Boto3: AWS SDK for Python — Complete Guide (2026)

Published June 6, 2026 • 15 min read

Boto3 is the official AWS SDK for Python. It lets you interact with virtually every AWS service from Python code — S3 buckets, EC2 instances, Lambda functions, DynamoDB tables, SQS queues, and hundreds more. This guide covers the practical patterns you'll use every day: the client vs. resource distinction, credential management, the most-used services, paginators for large datasets, and proper error handling.

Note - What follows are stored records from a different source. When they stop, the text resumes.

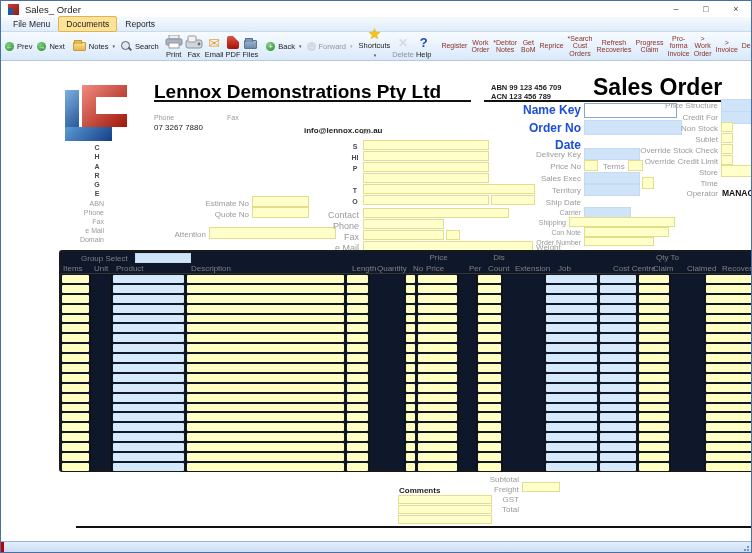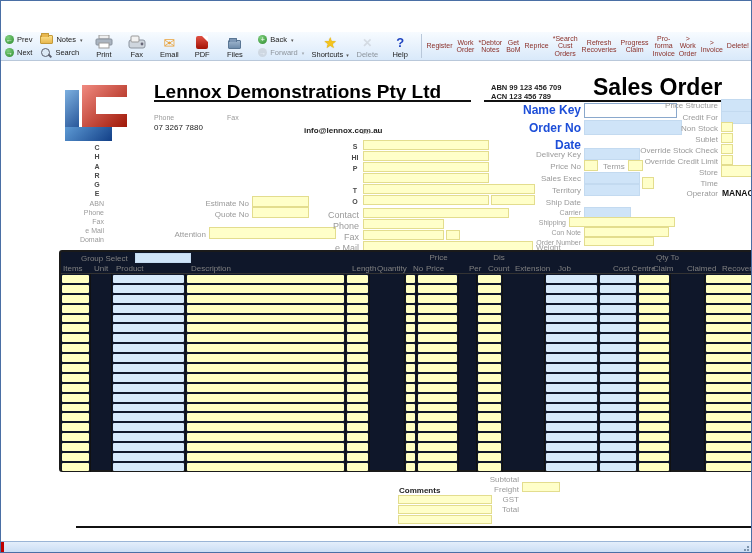"Sales_ Order" div.titlebar { html: none -> <div> <span></span> <span>Sales_ Order</span> <span> <button>–</button> <button>□</button> <button>×</button> </span> </div> }
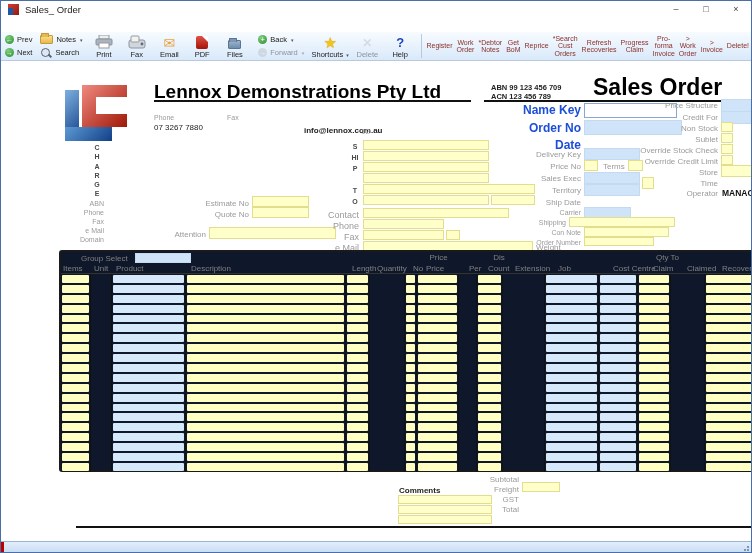"File Menu" div.menubar { html: none -> <div> <button>File Menu</button> <button>Documents</button> <button>Reports</button> </div> }
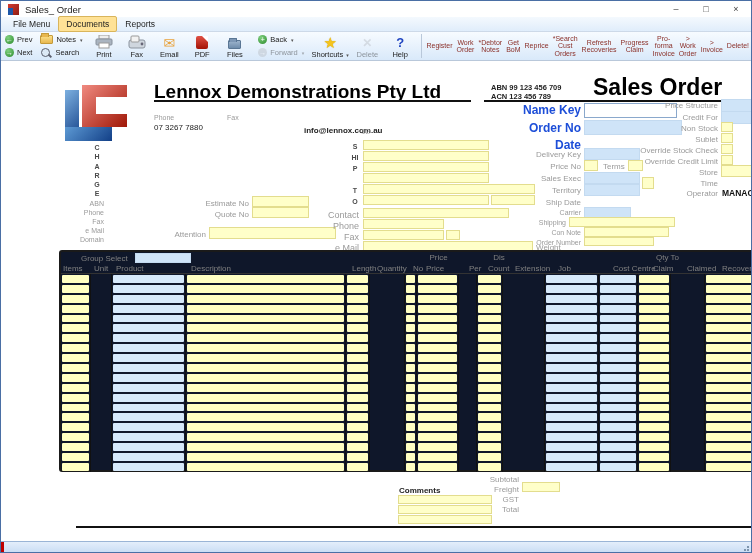"Prev" .tb-col { flex-direction: column -> row }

Installation and Credential Chain

pip install boto3 botocore

Boto3 resolves credentials in this order — use the highest applicable method for your environment:

Explicit parameters (aws_access_key_id=) — only for local testing, never in source code
Environment variables: AWS_ACCESS_KEY_ID, AWS_SECRET_ACCESS_KEY, AWS_SESSION_TOKEN
~/.aws/credentials file (aws configure)
AWS config file (~/.aws/config)
EC2 instance profile / ECS task role / Lambda execution role

import boto3

# Default session — uses credential chain
s3 = boto3.client('s3', region_name='us-east-1')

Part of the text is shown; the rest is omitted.